**Directions for this task**
Return the stretch from the line with "text is Loading." through the line with "stream to use." in the data below, character for character, skipping all pictures.

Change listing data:
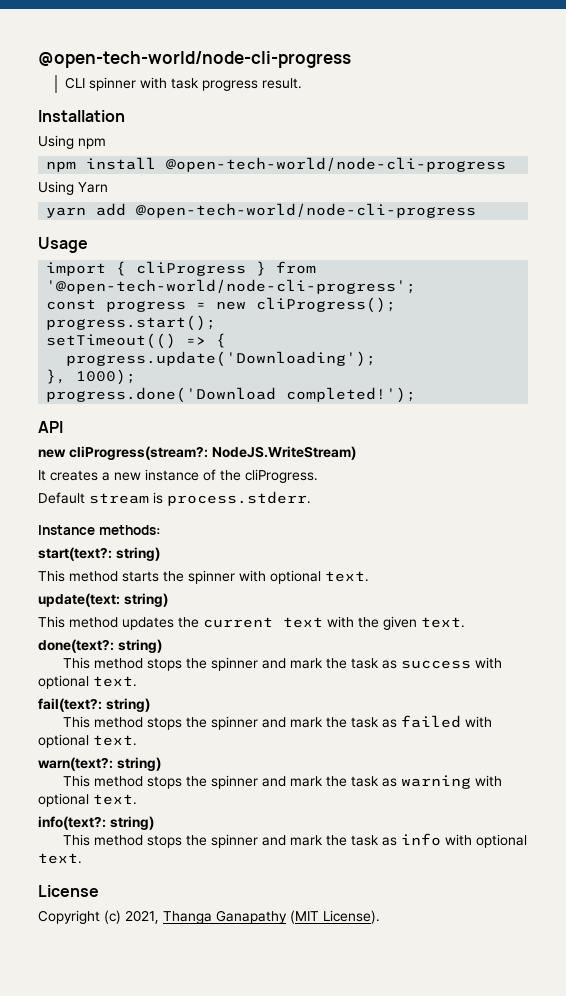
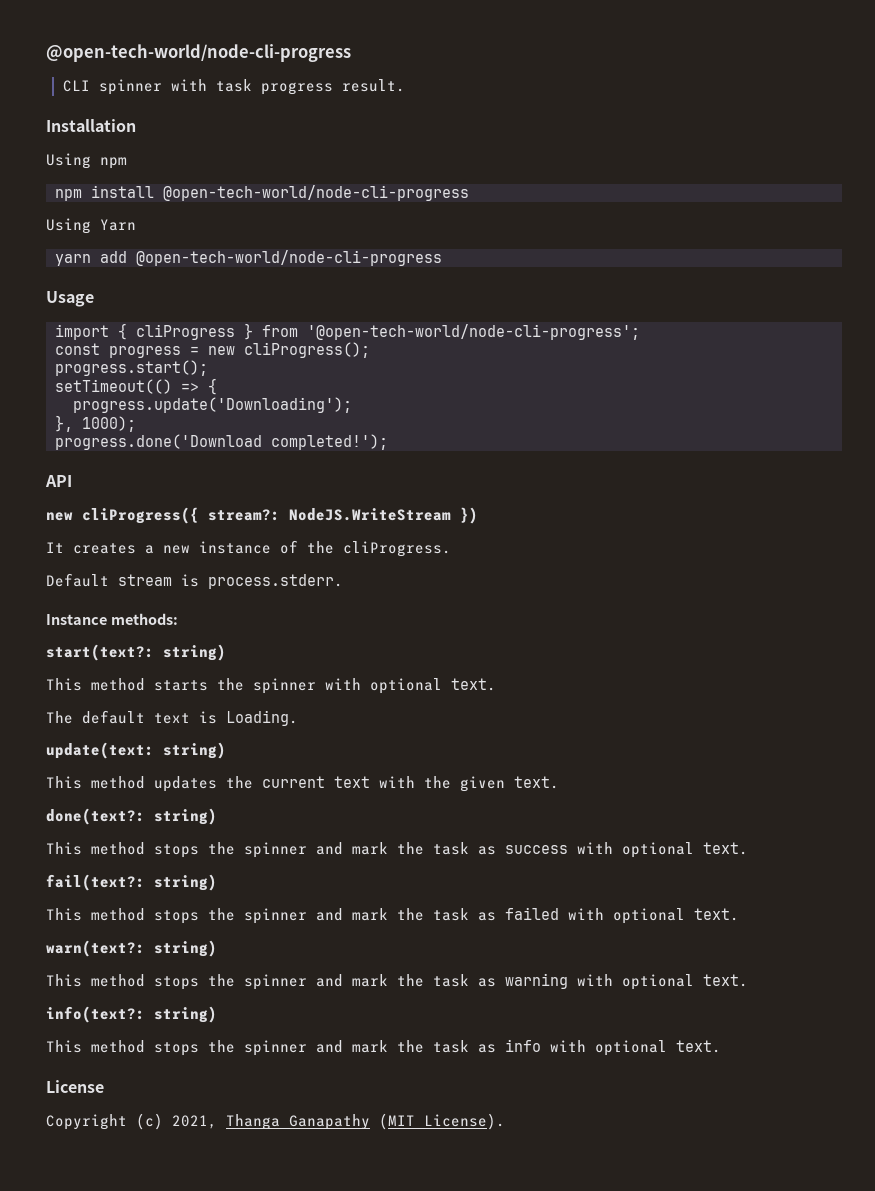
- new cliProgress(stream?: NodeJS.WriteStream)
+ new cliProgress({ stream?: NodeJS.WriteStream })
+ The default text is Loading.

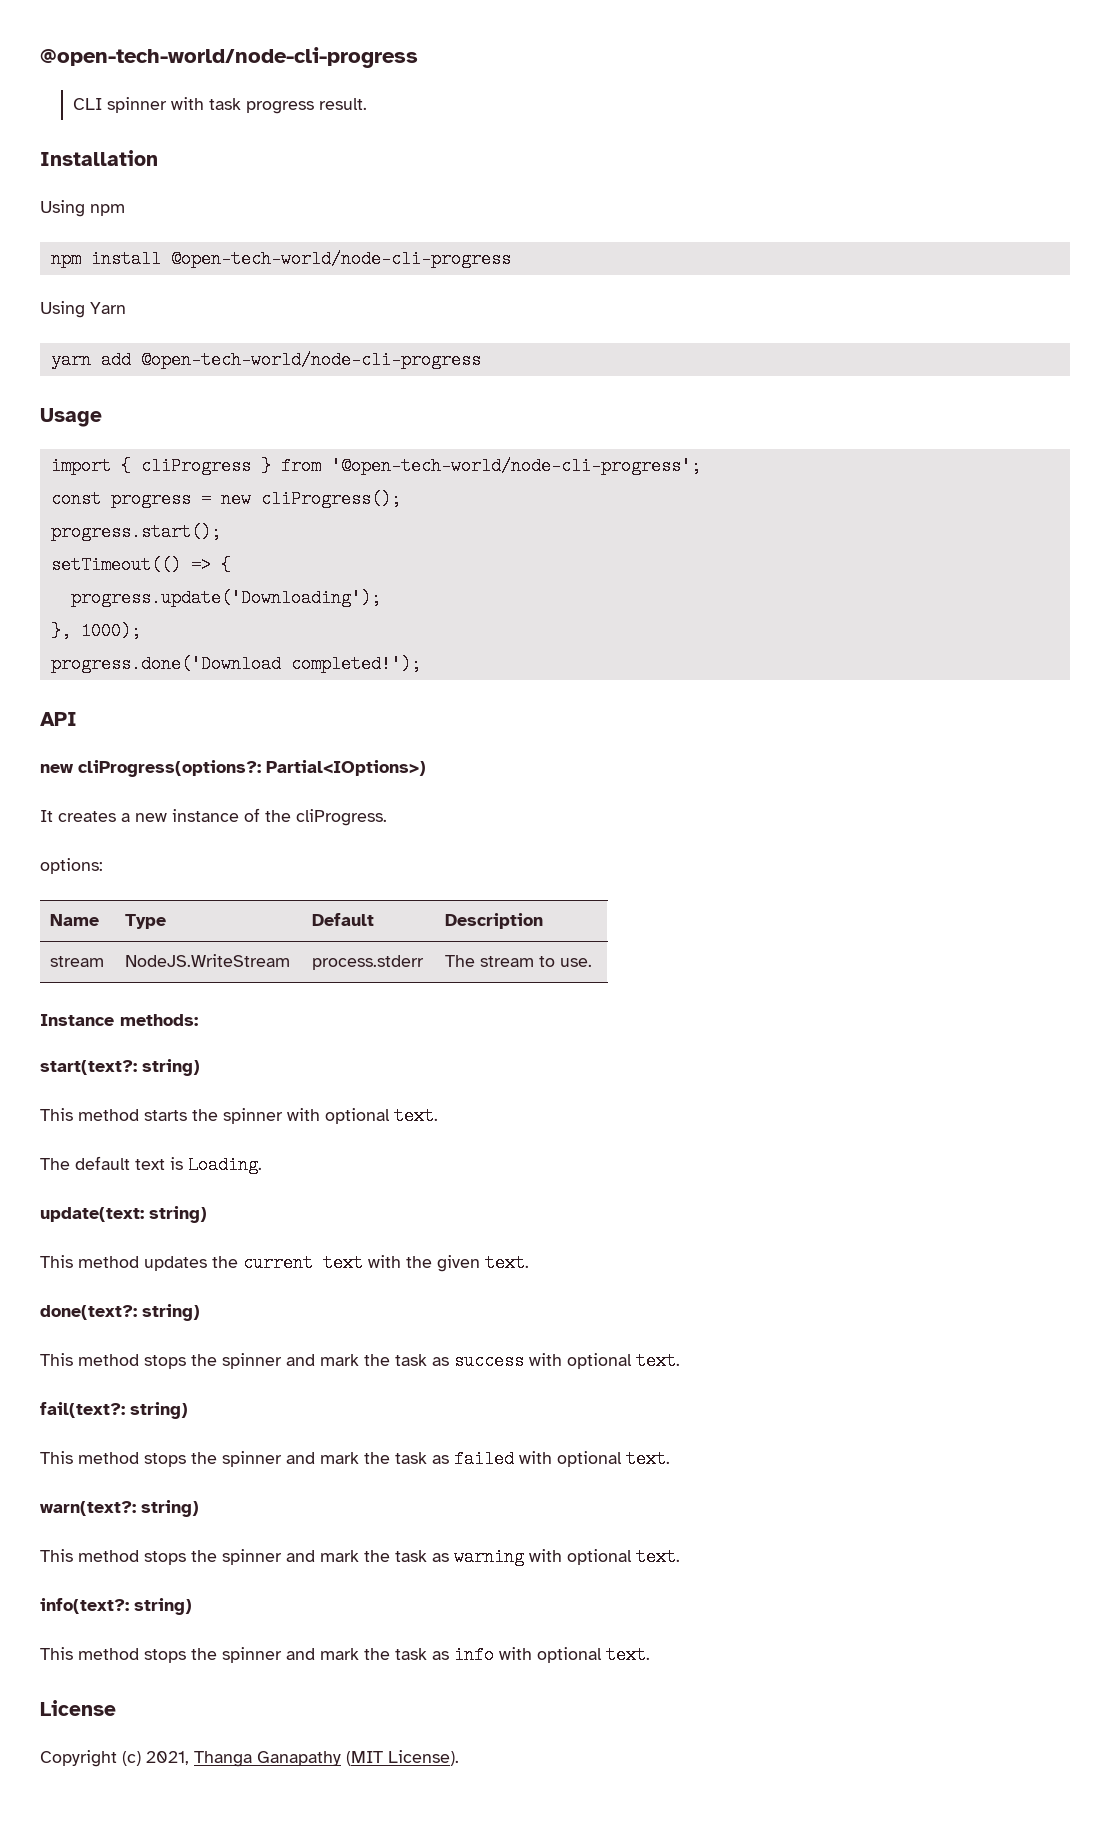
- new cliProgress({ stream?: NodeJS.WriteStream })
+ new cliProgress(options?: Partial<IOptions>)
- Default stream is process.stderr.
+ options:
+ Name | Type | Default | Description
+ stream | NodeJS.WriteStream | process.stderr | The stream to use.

--

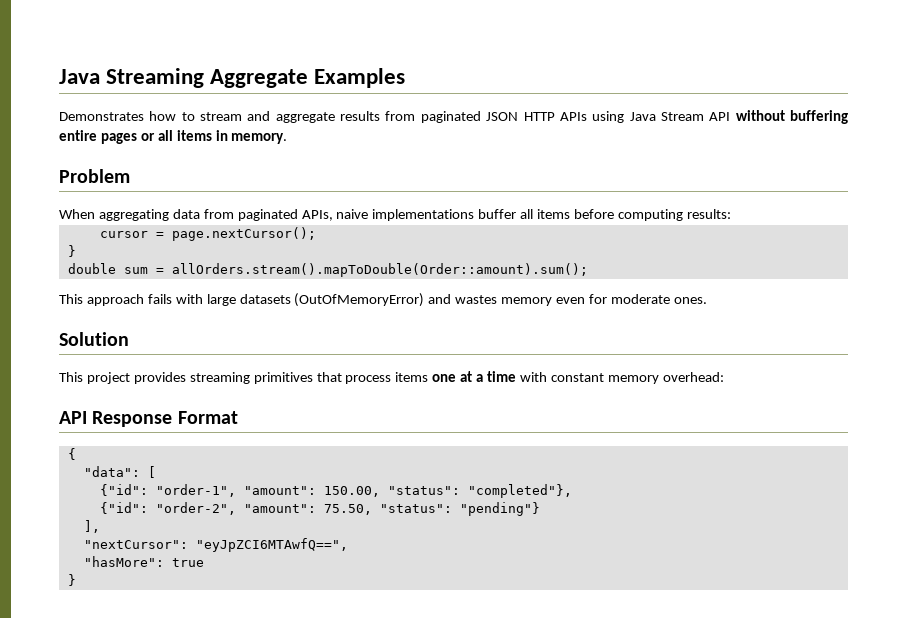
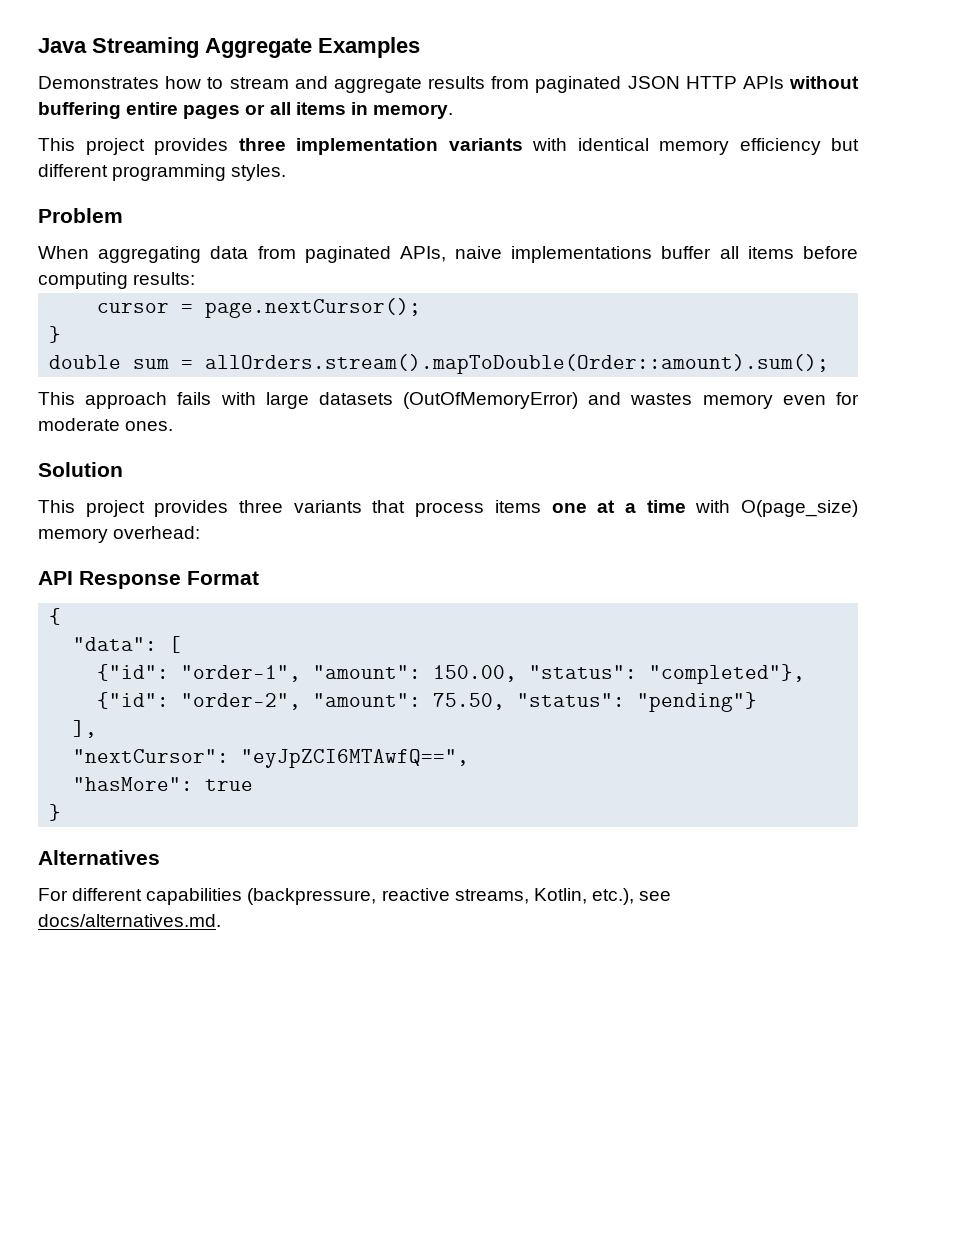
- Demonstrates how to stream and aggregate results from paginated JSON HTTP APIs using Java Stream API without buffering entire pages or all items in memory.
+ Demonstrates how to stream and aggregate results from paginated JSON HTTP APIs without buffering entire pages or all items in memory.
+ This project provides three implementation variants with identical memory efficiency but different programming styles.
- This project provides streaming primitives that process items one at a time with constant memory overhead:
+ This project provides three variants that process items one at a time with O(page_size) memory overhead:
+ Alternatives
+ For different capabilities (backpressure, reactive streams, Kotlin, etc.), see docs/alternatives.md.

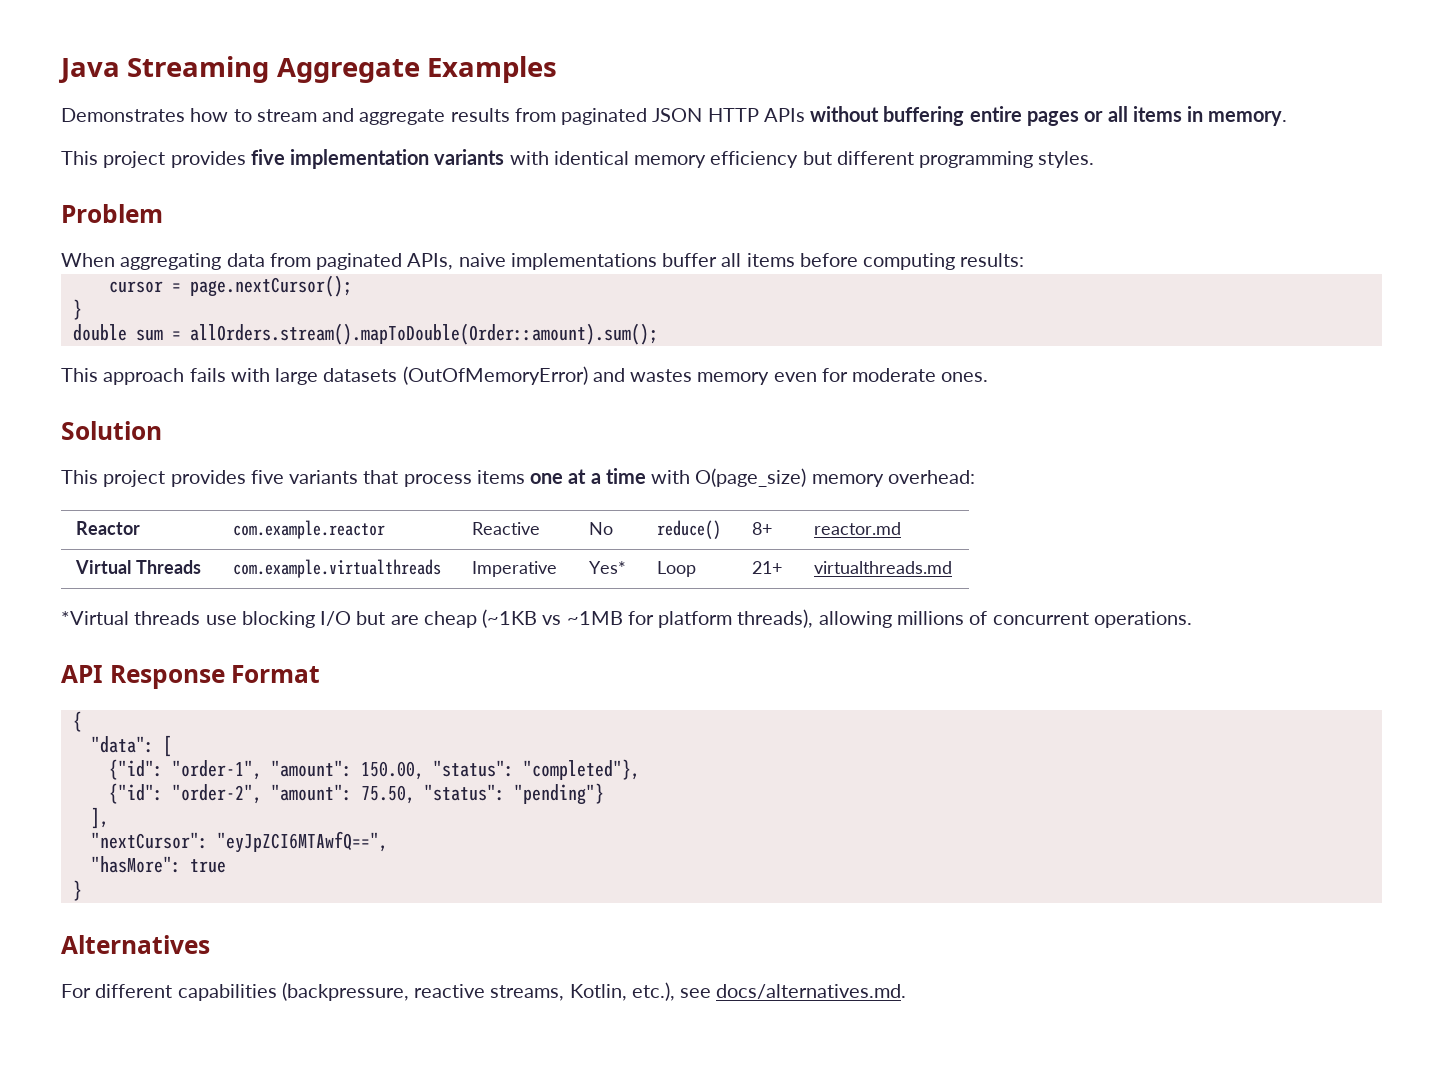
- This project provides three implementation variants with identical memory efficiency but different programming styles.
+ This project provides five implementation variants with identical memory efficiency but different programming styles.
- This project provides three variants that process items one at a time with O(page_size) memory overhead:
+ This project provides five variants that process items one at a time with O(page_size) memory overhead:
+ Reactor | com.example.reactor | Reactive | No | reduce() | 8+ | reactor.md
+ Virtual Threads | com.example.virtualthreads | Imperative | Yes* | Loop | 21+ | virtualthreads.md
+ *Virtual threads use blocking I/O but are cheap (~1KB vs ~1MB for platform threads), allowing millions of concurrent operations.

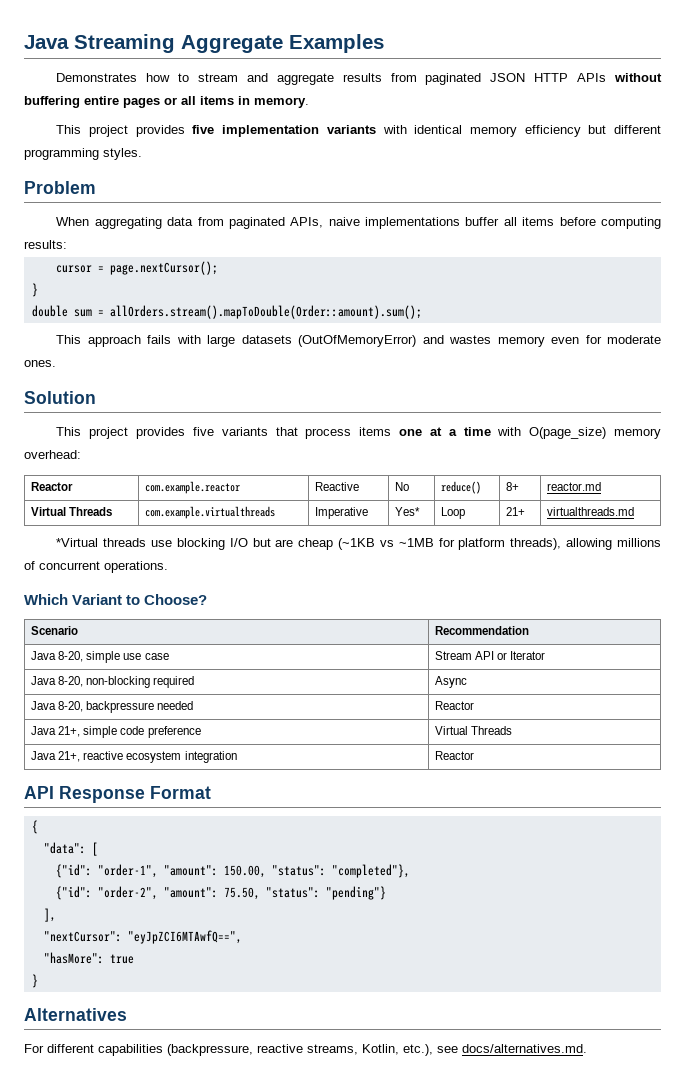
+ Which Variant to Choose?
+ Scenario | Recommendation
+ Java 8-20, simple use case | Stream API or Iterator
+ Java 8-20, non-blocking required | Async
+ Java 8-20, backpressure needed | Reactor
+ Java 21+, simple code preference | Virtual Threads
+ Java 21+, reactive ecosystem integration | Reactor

**Output of the task**
+ The default text is Loading.

- new cliProgress({ stream?: NodeJS.WriteStream })
+ new cliProgress(options?: Partial<IOptions>)
- Default stream is process.stderr.
+ options:
+ Name | Type | Default | Description
+ stream | NodeJS.WriteStream | process.stderr | The stream to use.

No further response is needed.